**TASK DESCRIPTION:** Search the records below for the word "letter". Copy each line where it occurs.
[AVAILABLE RECORDS — start]
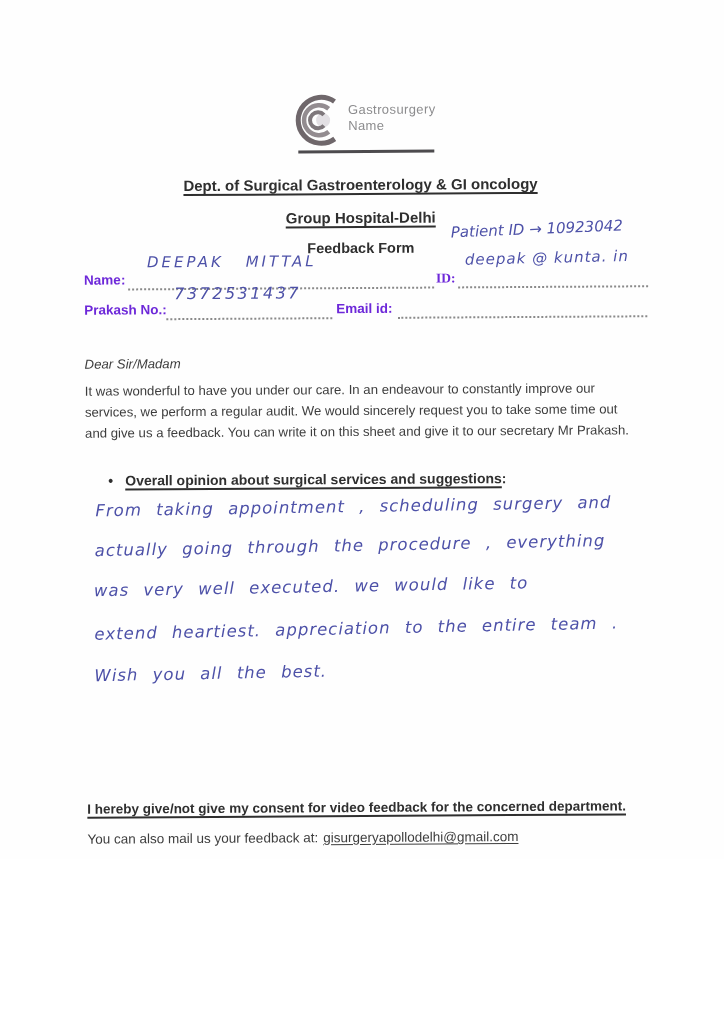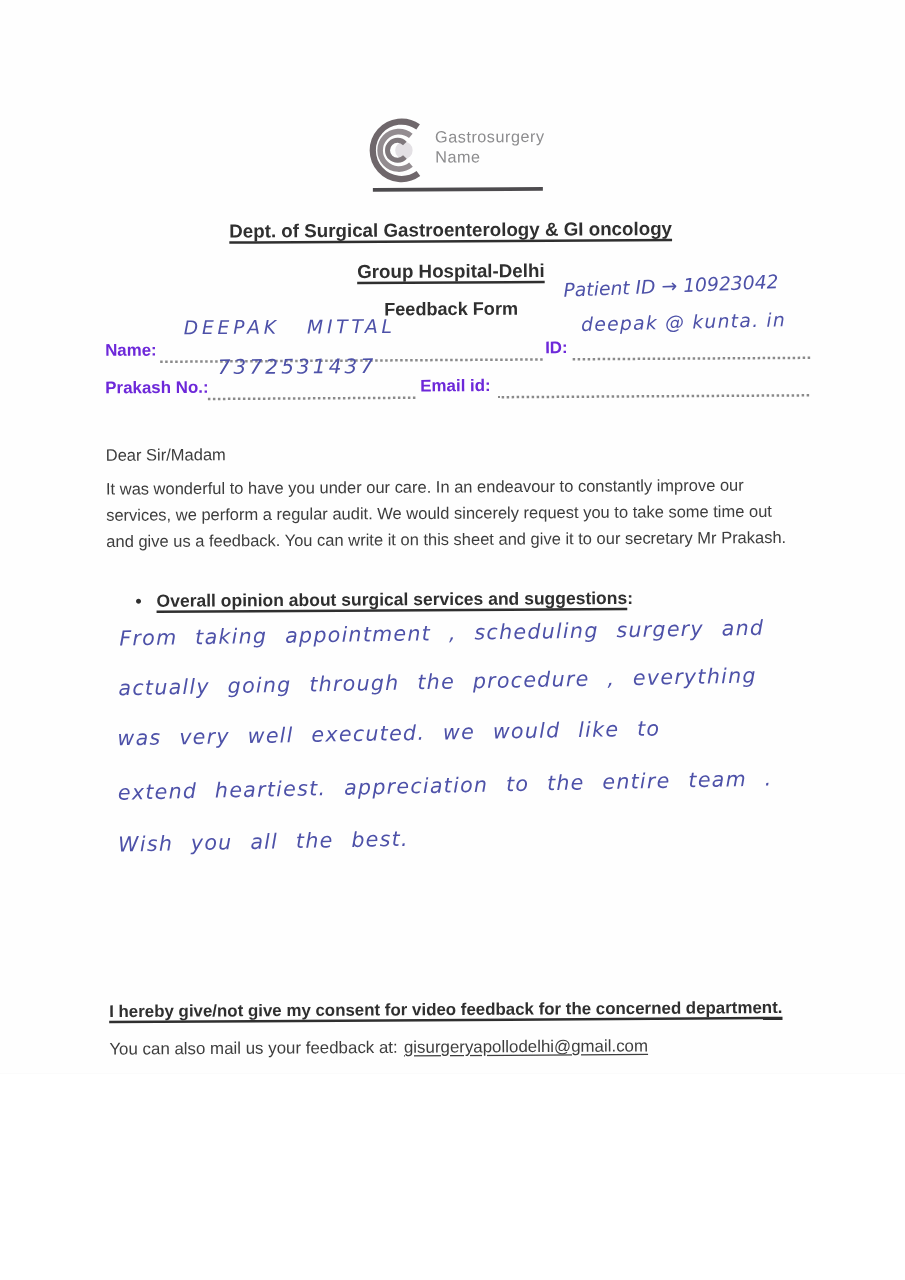--- a/index.html
+++ b/index.html
@@ -65,31 +65,31 @@
     <div class="abs center-title" style="top:209px; font-size:15px;">
       <span class="u">Group Hospital-Delhi</span>
     </div>
     <div class="abs center-title" style="top:240px; font-size:14.5px;">Feedback Form</div>
 
     <div class="abs hw" style="left:452px; top:221px; font-size:15px; transform:rotate(-2deg);">Patient ID → 10923042</div>
 
     <span class="abs label" style="left:85px; top:271px;">Name:</span>
     <span class="abs dots" style="left:129px; top:272px; width:306px;"></span>
     <span class="abs hw" style="left:148px; top:252px; font-size:15px; letter-spacing:3px; word-spacing:14px;">DEEPAK MITTAL</span>
-    <span class="abs label" style="left:437px; top:271px;">ID:</span>
+    <span class="abs label" style="left:437px; top:271px;font-family:Liberation Serif, serif;">ID:</span>
     <span class="abs dots" style="left:459px; top:272px; width:190px;"></span>
     <span class="abs hw" style="left:466px; top:250px; font-size:15px; letter-spacing:1px; transform:rotate(-1deg);">deepak @ kunta. in</span>
 
     <span class="abs label" style="left:85px; top:301px;">Prakash No.:</span>
     <span class="abs dots" style="left:167px; top:302px; width:166px;"></span>
     <span class="abs hw" style="left:175px; top:283px; font-size:16px; letter-spacing:2.5px;">7372531437</span>
     <span class="abs label" style="left:337px; top:301px;">Email id:</span>
     <span class="abs dots" style="left:399px; top:302px; width:249px;"></span>
 
-    <div class="abs body-text" style="left:85px; top:352px;">Dear Sir/Madam</div>
+    <div class="abs body-text" style="left:85px; top:352px;font-style:italic;">Dear Sir/Madam</div>
     <div class="abs body-text" style="left:85px; top:379px; width:552px;">It was wonderful to have you under our care. In an endeavour to constantly improve our services, we perform a regular audit. We would sincerely request you to take some time out and give us a feedback. You can write it on this sheet and give it to our secretary Mr Prakash.</div>
 
     <div class="abs bullet-heading" style="left:108px; top:471px;">
       <span class="bullet-dot">•</span><span class="bh-text">Overall opinion about surgical services and suggestions</span><span>:</span>
     </div>
 
     <div class="abs hw hw-line" style="left:95px; top:497px; transform:rotate(-0.6deg);">From taking appointment , scheduling surgery and</div>
     <div class="abs hw hw-line" style="left:94px; top:536px; transform:rotate(-0.8deg);">actually going through the procedure , everything</div>
     <div class="abs hw hw-line" style="left:93px; top:577px; transform:rotate(-0.7deg);">was very well executed. we would like to</div>
     <div class="abs hw hw-line" style="left:93px; top:619px; transform:rotate(-0.9deg);">extend heartiest. appreciation to the entire team .</div>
[AVAILABLE RECORDS — finish]
**OUTPUT FOR THIS TASK:**
     <span class="abs hw" style="left:148px; top:252px; font-size:15px; letter-spacing:3px; word-spacing:14px;">DEEPAK MITTAL</span>
     <span class="abs hw" style="left:466px; top:250px; font-size:15px; letter-spacing:1px; transform:rotate(-1deg);">deepak @ kunta. in</span>
     <span class="abs hw" style="left:175px; top:283px; font-size:16px; letter-spacing:2.5px;">7372531437</span>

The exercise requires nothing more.